Work to complete - Scan the material below, then work out how many of its lines contain the word "chuva"; reply with that number only.

Data in this exercise -

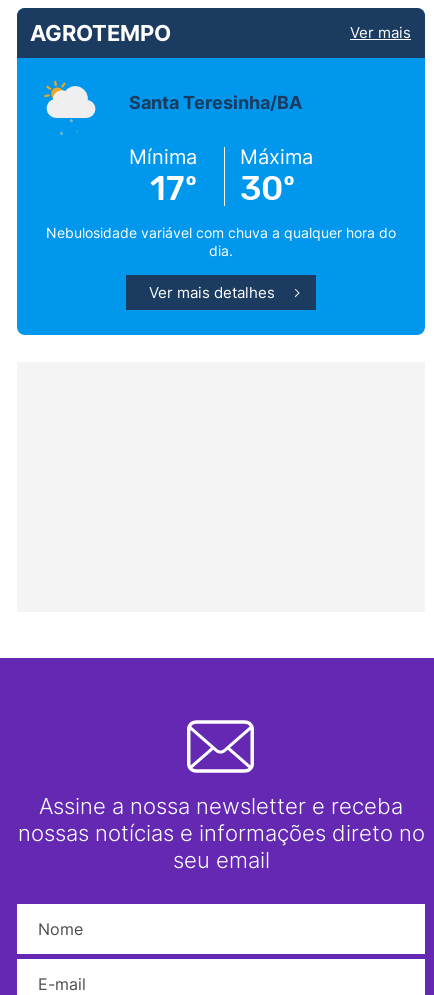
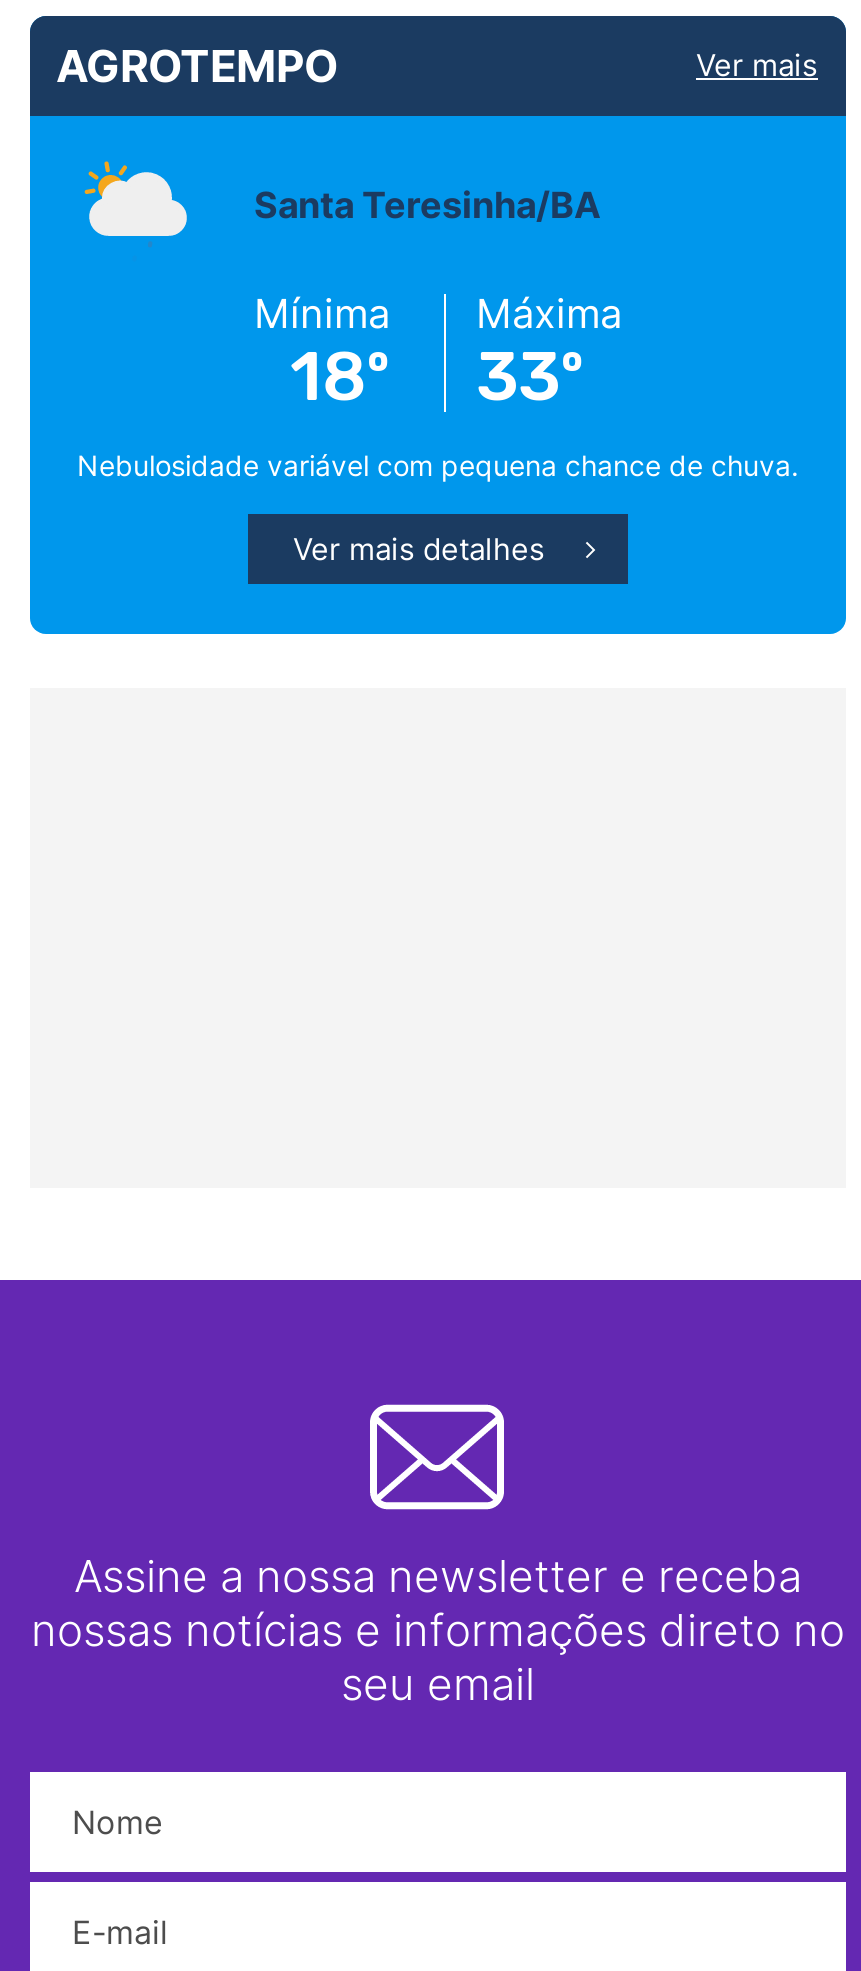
- 30º
- Nebulosidade variável com chuva a qualquer hora do
- dia.
+ 33º
+ Nebulosidade variável com pequena chance de chuva.

- 17º
+ 18º
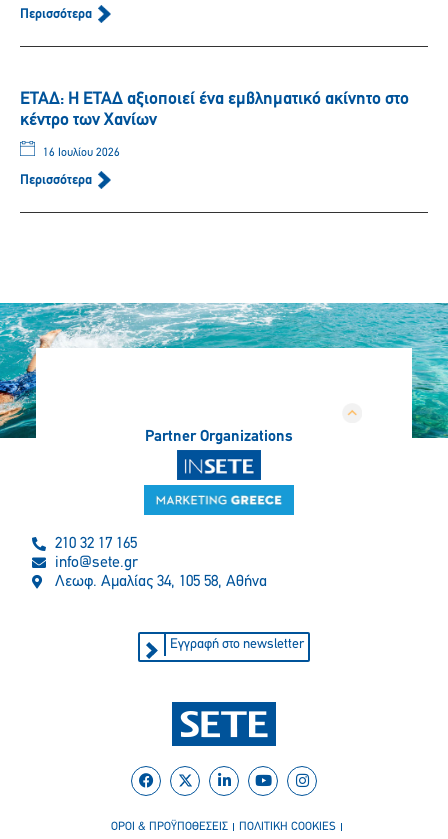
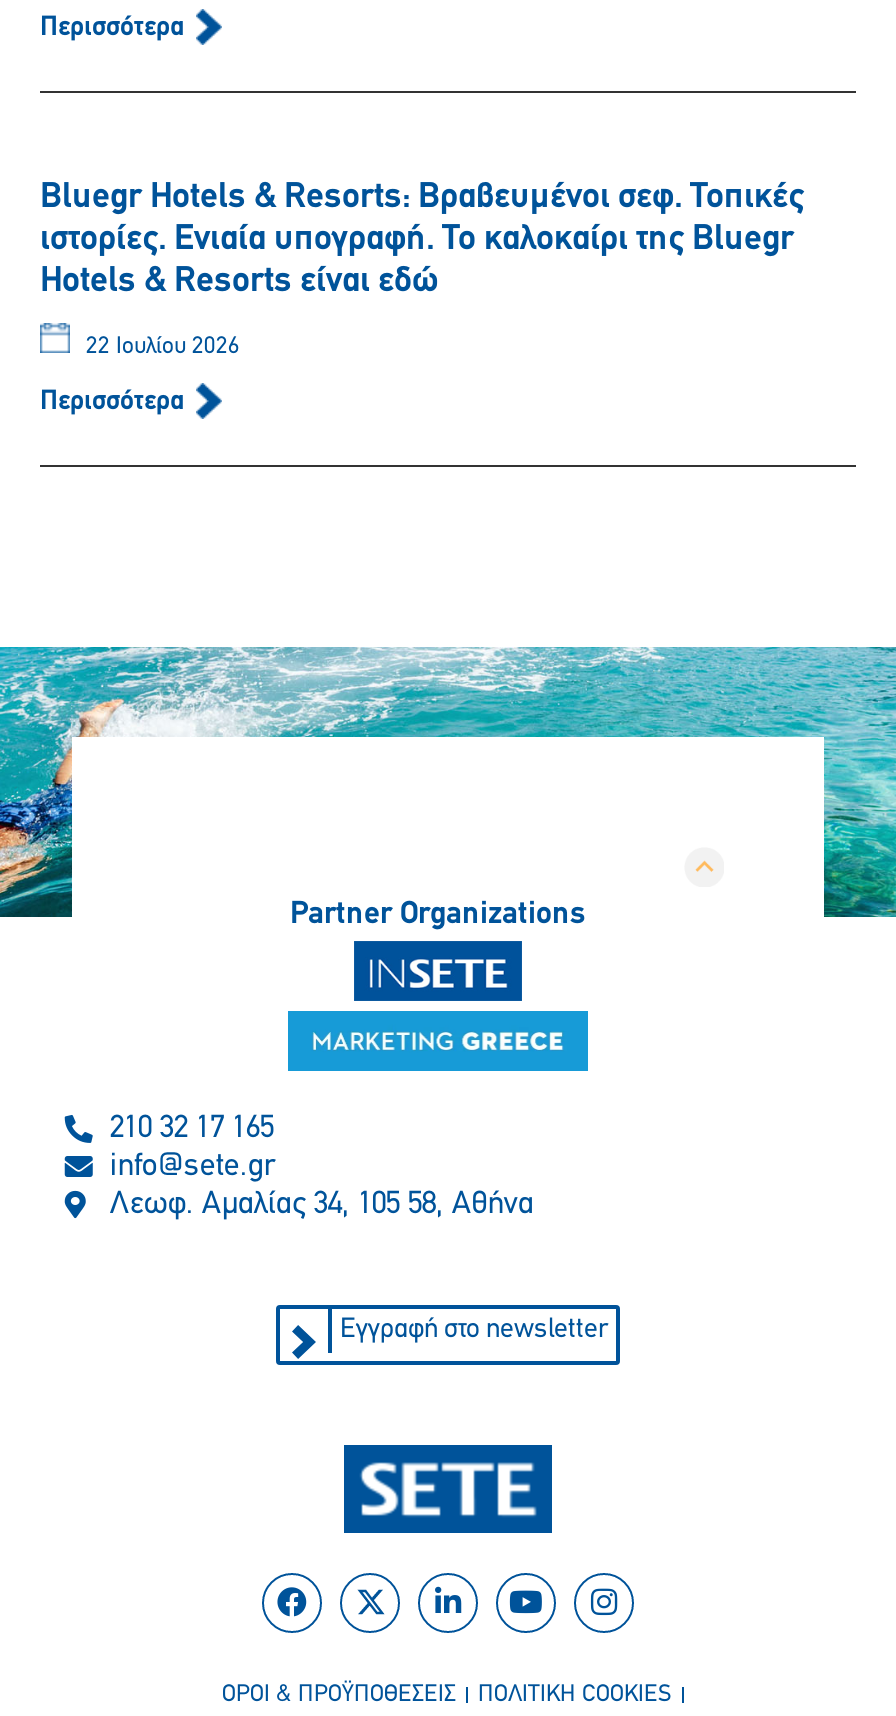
- ΕΤΑΔ: Η ΕΤΑΔ αξιοποιεί ένα εμβληματικό ακίνητο στο
- κέντρο των Χανίων
+ Bluegr Hotels & Resorts: Βραβευμένοι σεφ. Τοπικές
+ ιστορίες. Ενιαία υπογραφή. Το καλοκαίρι της Bluegr
+ Hotels & Resorts είναι εδώ

- 16 Ιουλίου 2026
+ 22 Ιουλίου 2026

Solution to the exercise - 2